- [AIM OF THE TASK]: Only the pictures are dropped. Restate each line below word for word.

....

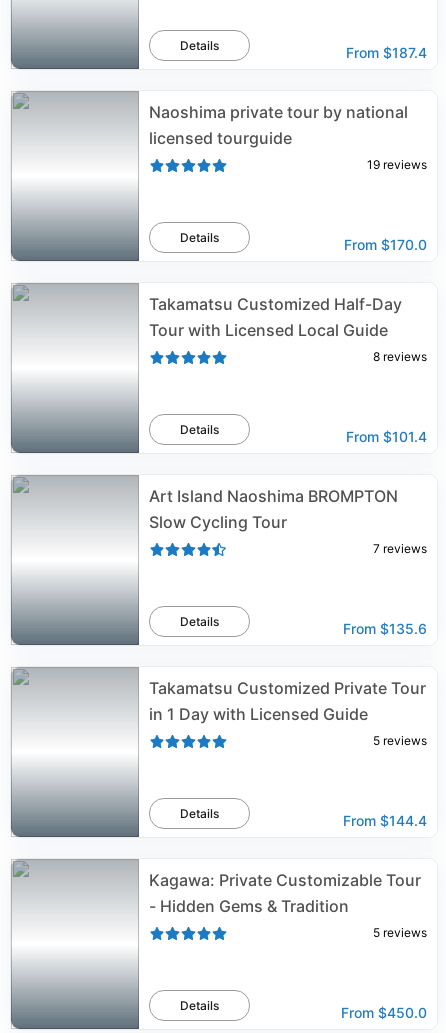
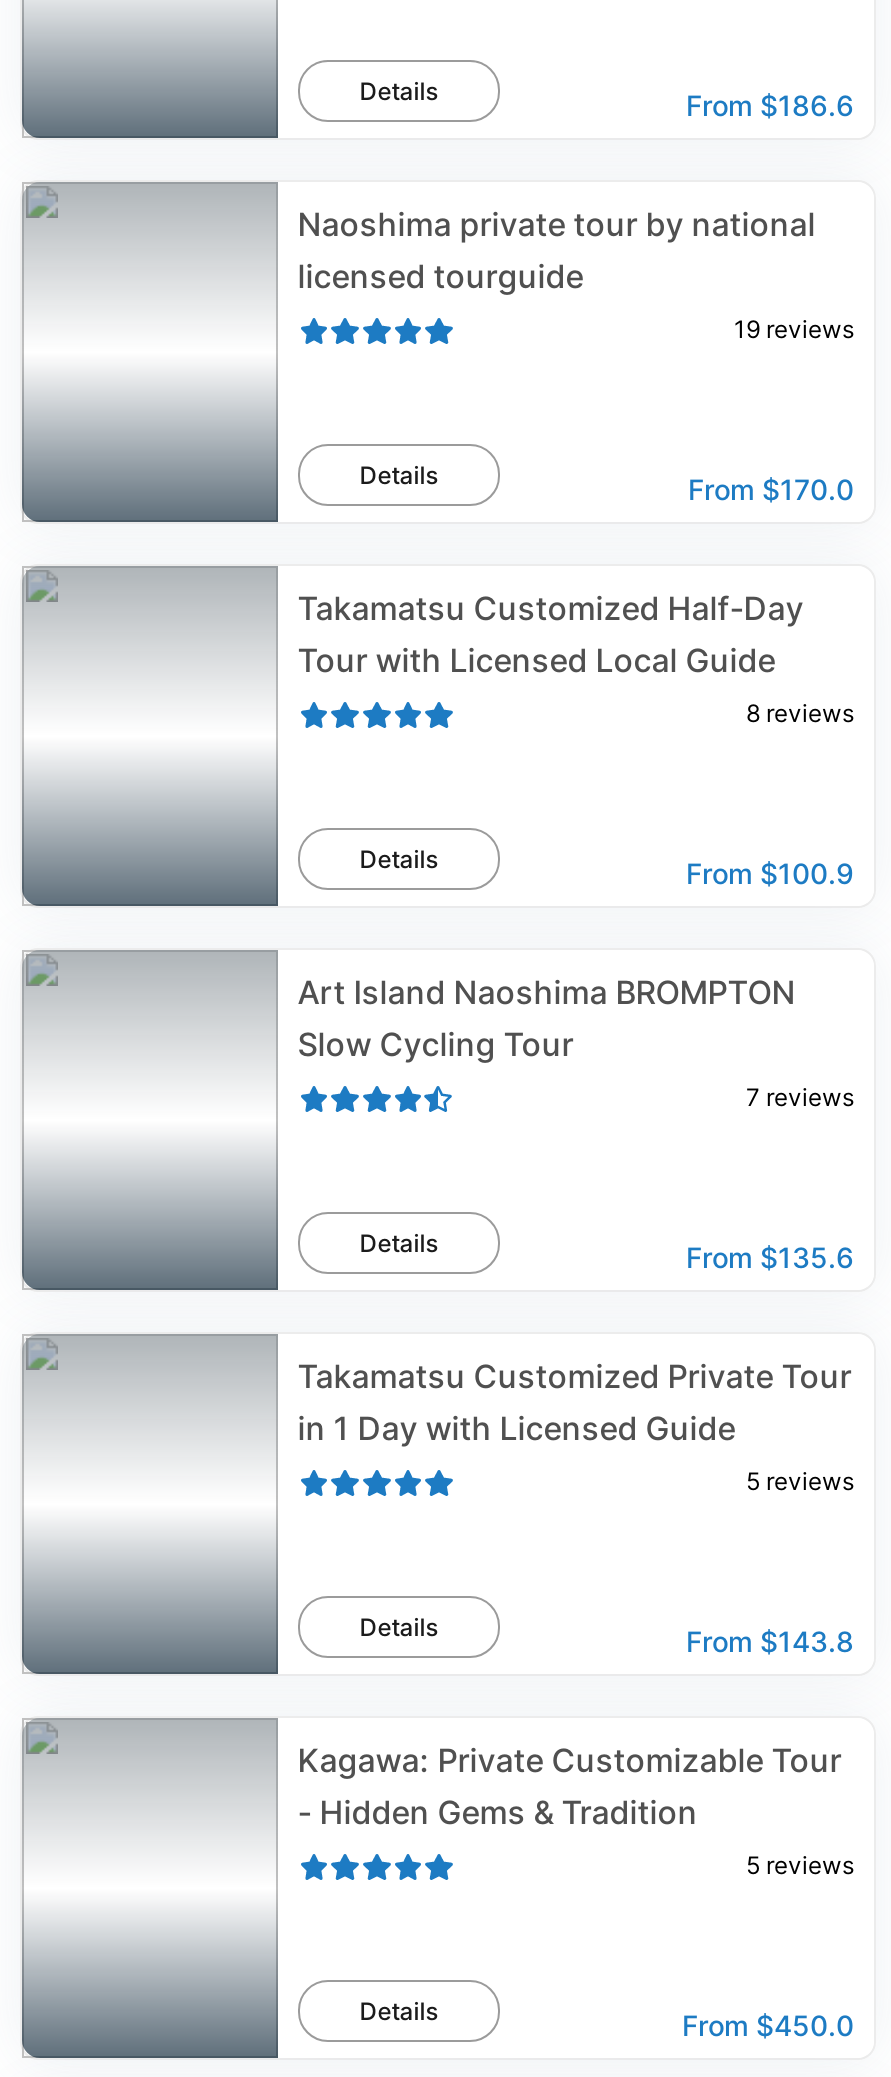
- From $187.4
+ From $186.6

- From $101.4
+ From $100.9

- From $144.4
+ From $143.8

....

- [SOLUTION TO THE PROBLEM]:
- From $187.4
+ From $186.6

- From $101.4
+ From $100.9

- From $144.4
+ From $143.8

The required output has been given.